Георгий покрепче прижал к себе Алешку:

– Помнишь, я тебе говорил, что надо бороться и побеждать?

– Ну а то, – хмыкнул сын.

– Что твоя жизнь в твоих руках, все зависит от тебя, надо только приложить максимум усилий.

– Да помню, помню!

– Это так не работает, сынок. От тебя зависит только половина.

– Ну я как бы и так в курсе. Тебя только не хотел расстраивать.

– Понимаешь, всегда есть искушение бороться дальше, особенно когда что-то сильно хочешь. И думаешь, если я стану лучше, то все получится. И люди, с которыми я хочу быть, примут меня, если я стану таким же, как они. Не работает это, Алешка. Например, я всегда добросовестно работал, но появился в Сети мерзкий пасквиль, и я ничего не могу с этим поделать. Или ты сколько угодно можешь стараться быть хорошим сыном, но если я холодный и черствый человек, то ты до меня не докричишься.

– Ну пап…

– Я к примеру. Или влюбишься в девушку, а она не ответит тебе взаимностью. Но ты так сильно любишь и знаешь, что все зависит в этом мире от тебя, и ты начинаешь действовать, и добиваться, и думать, что надо только еще чуть-чуть сильнее поднажать, стать лучше, таким, как ей хочется тебя видеть… Но не получится, сынок. На пути к цели нельзя наступать не только на других, но и на самого себя. Поэтому если ты чувствуешь, что внутренне согласен с тем, что опубликовали про меня в Сети, то не бойся сказать мне об этом.
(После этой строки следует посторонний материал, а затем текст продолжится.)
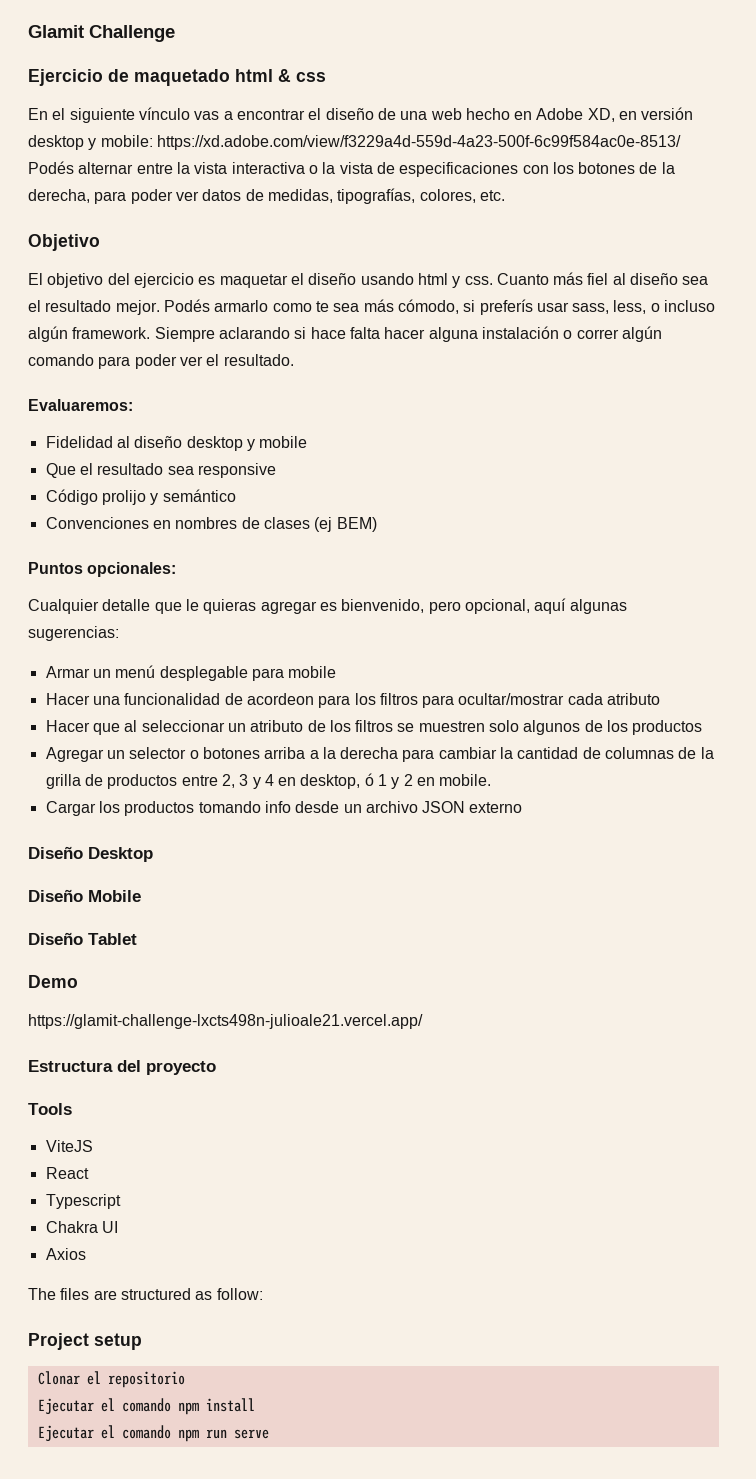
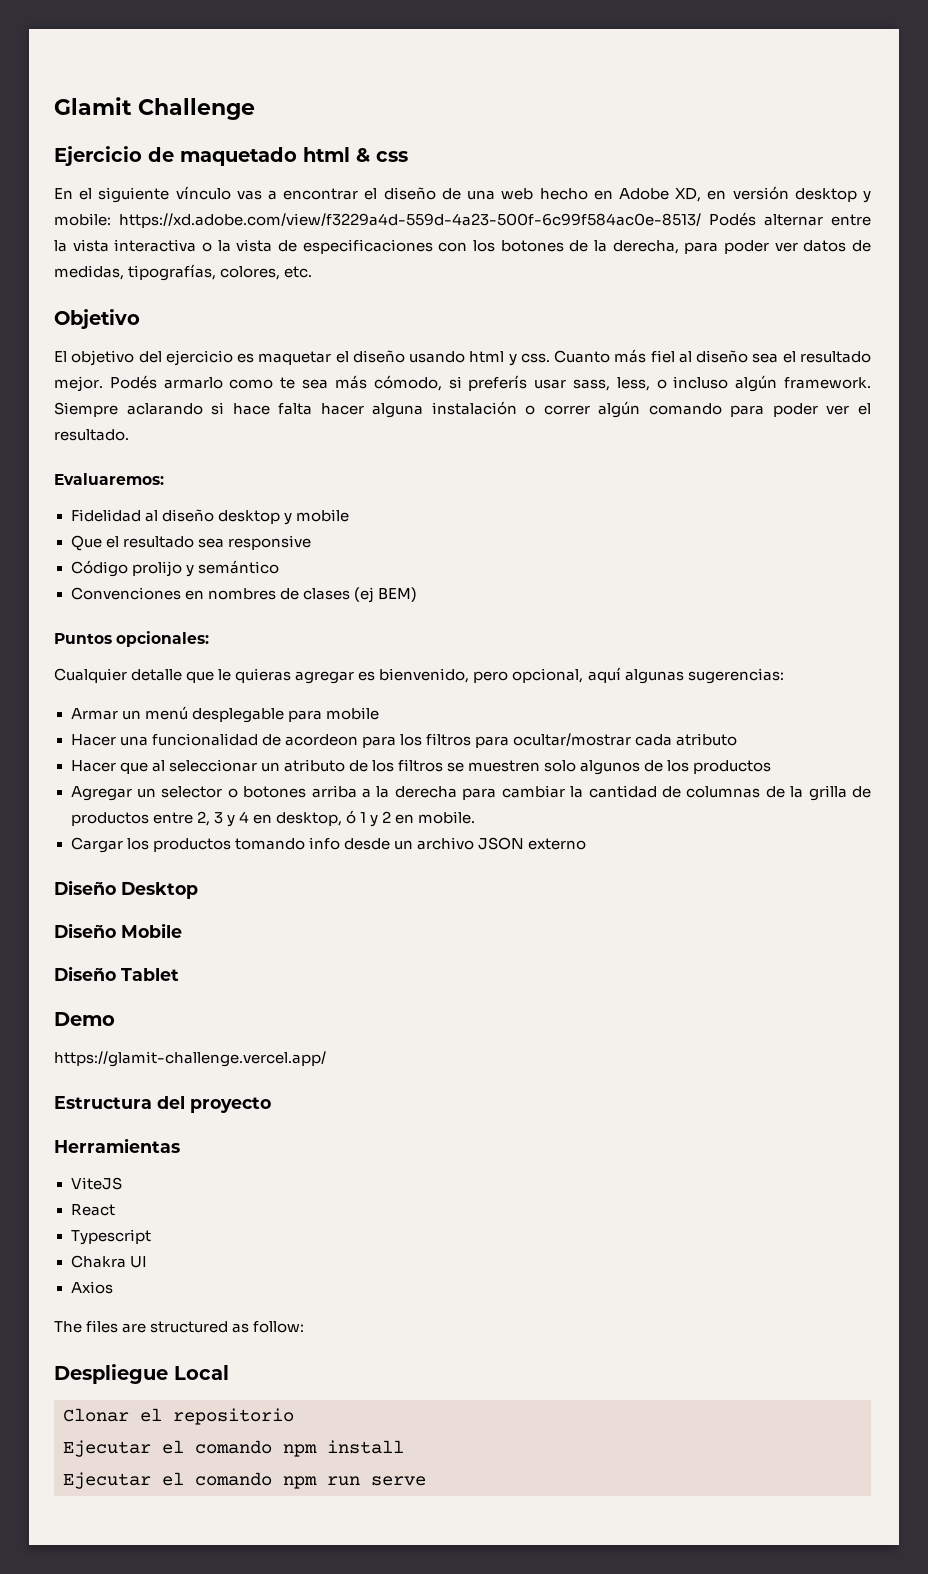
[28,1014,423,1029] https://glamit-challenge-lxcts498n-julioale21.vercel.app/ -> [54,1051,326,1067] https://glamit-challenge.vercel.app/
[28,1103,72,1115] Tools -> [54,1138,180,1153] Herramientas
[28,1333,142,1350] Project setup -> [54,1364,229,1384] Despliegue Local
– Я уже сказал, что не верю в эту чушь.

Георгий промолчал. Вдруг подумал про Нинку и удивился легкости, с которой ей поверил. Самонадеянный дурак, решил, что двадцать лет службы в полиции одарили его способностью распознавать ложь не хуже детектора. Опыт у него, сын ошибок трудных! А ведь Нинка шесть лет врала ему, переступала через себя и разыгрывала легкомысленную дурочку, которой приятно поразвлечься с интересным и опытным мужчиной за ипотеку в качестве бонуса. Ни разу не призналась, что любит его и хочет чего-то больше, а главное, он верил девчонке, как себе самому. А теперь бог его знает, кто она такая, он ведь, по сути, был знаком не с ней, а с плодом своего воображения, под который девушка усердно подстраивалась. Так что верить ей, мягко говоря, наивно.

– Я думаю, это тетя Люся написала, – вдруг сказал Алешка.

– Что? Почему?

– Ну ты ж ее уволил.

– Я имею в виду, почему ты так думаешь?

– Она мне несколько раз звонила и просила, чтобы я уговорил тебя взять ее обратно.

– А ты? – похолодел Георгий.

– Я сказал, что не могу. Ты зарабатываешь, ты и решаешь. Ну и полилось… В общем, я такой же, как и вся наша семейка, мы все говно и хлебнем говна.

– А, ясно… – Георгий расслабился. – Слушай, а тебе реально не было жалко, что я ее уволил? Не хотелось заступиться? Ты же ее с детства знал.